To understand why narcissists can be so mean, you must understand that there are no limits or boundaries when they get triggered (e.g., something makes them look bad, countering the false, impermeable image they desperately try to sell to themselves and to the world overall). Nothing is off-limits with the narcissist when they are upset. No one else in the room has feelings when the narcissist is overwhelmed by his or her own negative feelings. It's a true onslaught, and to see someone who supposedly cares about and loves you completely deny your — and everyone else's — reality and to rip you to shreds, at times, is simply par for the course. If narcissists were foods approved by the Food and Drug Administration, the sticker would read: "Can be extremely malicious and destructive when provoked." Perhaps some men and women can handle being occasionally treated in an abusive way, but I'm not sure that should be the goal. The goal isn't to steel yourself against a loved one to the point where nothing they say or do hurts you. Yes, you could play that game, but what's the point of investing in a relationship that has no real emotional intimacy? Moreover, what's the point in having a relationship with someone who violates basic social rules that most third graders already subscribe to?

Why narcissists are so competitive and can't let you, figuratively speaking, shine

Because the narcissist's emotional scar involved them being unnoticed, humiliated, or subjugated at a crucial point in their psychological development, the overall topic of succeeding, shining, or getting noticed is a so-called hot-button issue. It is a loaded issue, fraught with primitive and unconscious memories, thoughts, and feelings. So many people in close proximity to a severe narcissist feel confused about why the narcissist has such an intense and often negative reaction when the other person feels really good, succeeds, or shines. Here is where things get tricky and highly personality-disordered. Oddly enough, the severe narcissist takes your success as a reflection on them, but not necessarily in the way that you might be imagining. The mind of the narcissist is a binary, all-or-nothing world. If you succeed, their twisted logic tells them that your success means they failed. Someone else succeeding or shining (especially someone close to them, whom they see all the time) is actually upsetting (even unconsciously painful) because they see your success as a missed opportunity for themselves to get a little love or attention. While most people rightly believe that there is enough of all the good stuff to go around — love, attention, respect — severe narcissists are convinced that only a select few will get recognized. Sadly, no amount of convincing will convince them otherwise. It is critical to understand that the narcissist isn't competitive with you because they hate you or want to hurt you emotionally. They do what they do because they are feeling emotionally deprived themselves.

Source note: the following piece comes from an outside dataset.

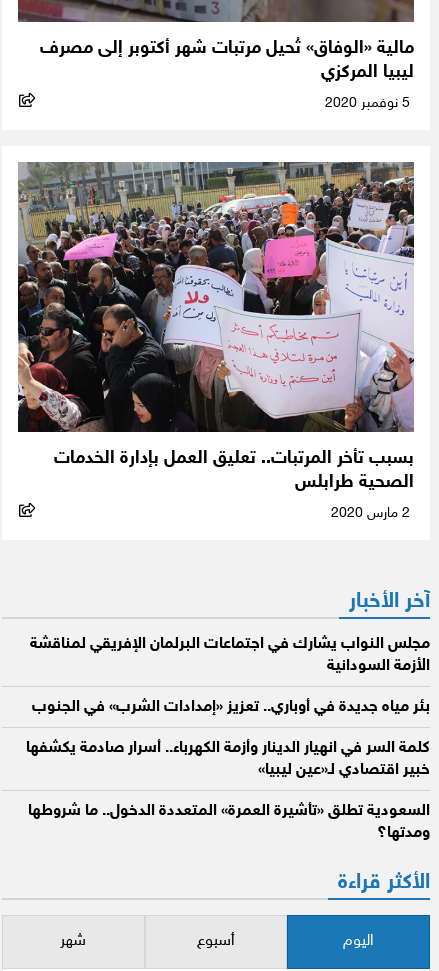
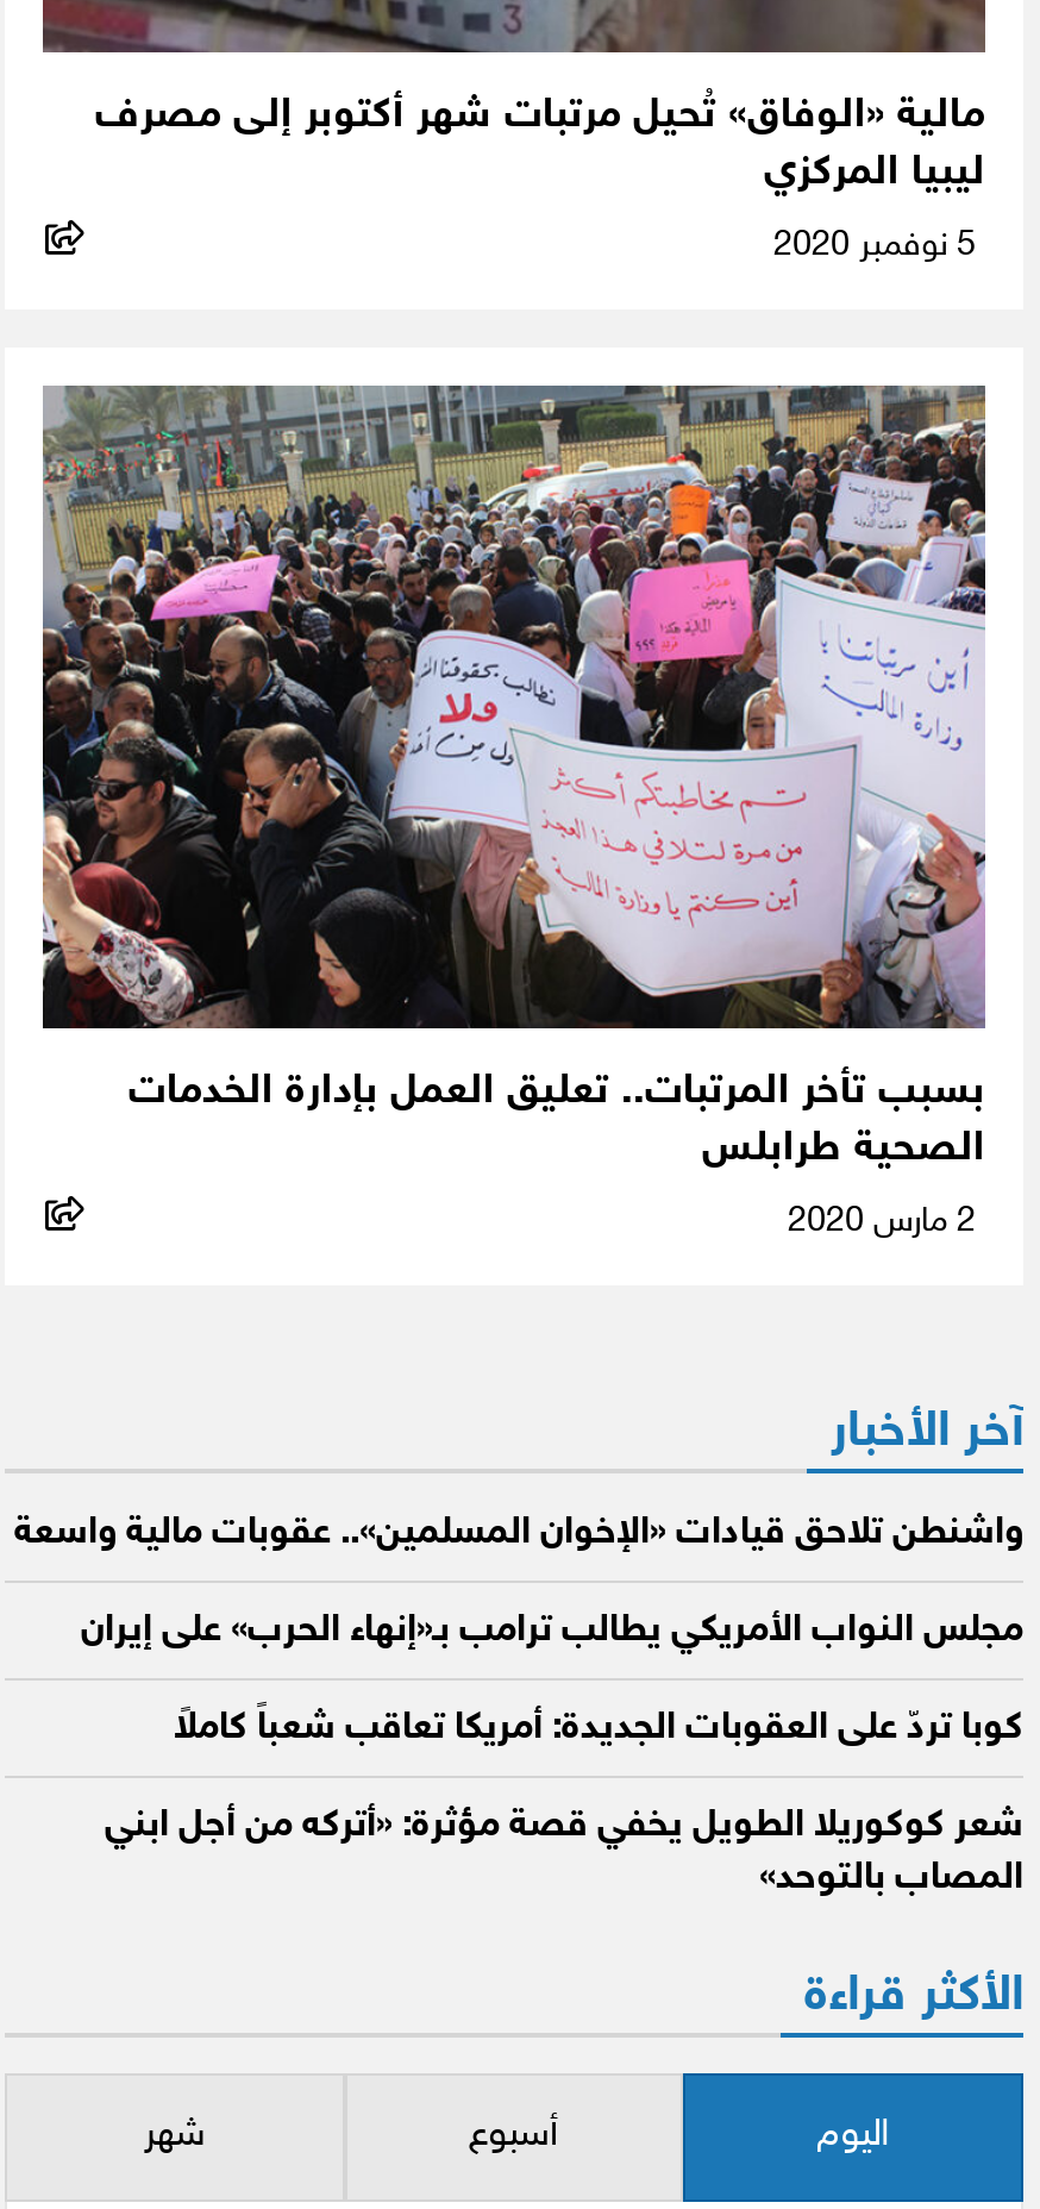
[30,635,430,676] مجلس النواب يشارك في اجتماعات البرلمان الإفريقي لمناقشة | الأزمة السودانية -> [14,1511,1023,1556] واشنطن تلاحق قيادات «الإخوان المسلمين».. عقوبات مالية واسعة
[32,698,430,717] بئر مياه جديدة في أوباري.. تعزيز «إمدادات الشرب» في الجنوب -> [81,1608,1023,1653] مجلس النواب الأمريكي يطالب ترامب بـ«إنهاء الحرب» على إيران
[26,739,430,780] كلمة السر في انهيار الدينار وأزمة الكهرباء.. أسرار صادمة يكشفها | خبير اقتصادي لـ«عين ليبيا» -> [174,1706,1023,1751] كوبا تردّ على العقوبات الجديدة: أمريكا تعاقب شعباً كاملاً
[28,802,430,843] السعودية تطلق «تأشيرة العمرة» المتعددة الدخول.. ما شروطها | ومدتها؟ -> [105,1803,1023,1901] شعر كوكوريلا الطويل يخفي قصة مؤثرة: «أتركه من أجل ابني | المصاب بالتوحد»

Normal people are entirely confused about how the narcissist — or anyone, for that matter — can go through so much of their life without ever having learned and accepted some of the most fundamental social laws. Most third graders already understand and follow these basic social conventions, so it is almost hard to understand on a logical level how someone who looks like an adult and is not cognitively disabled could act so much like a child. This issue broaches the subject of another factor that underlies the disorder: oppositionality.

Oppositionality is an often overlooked part of the disorder.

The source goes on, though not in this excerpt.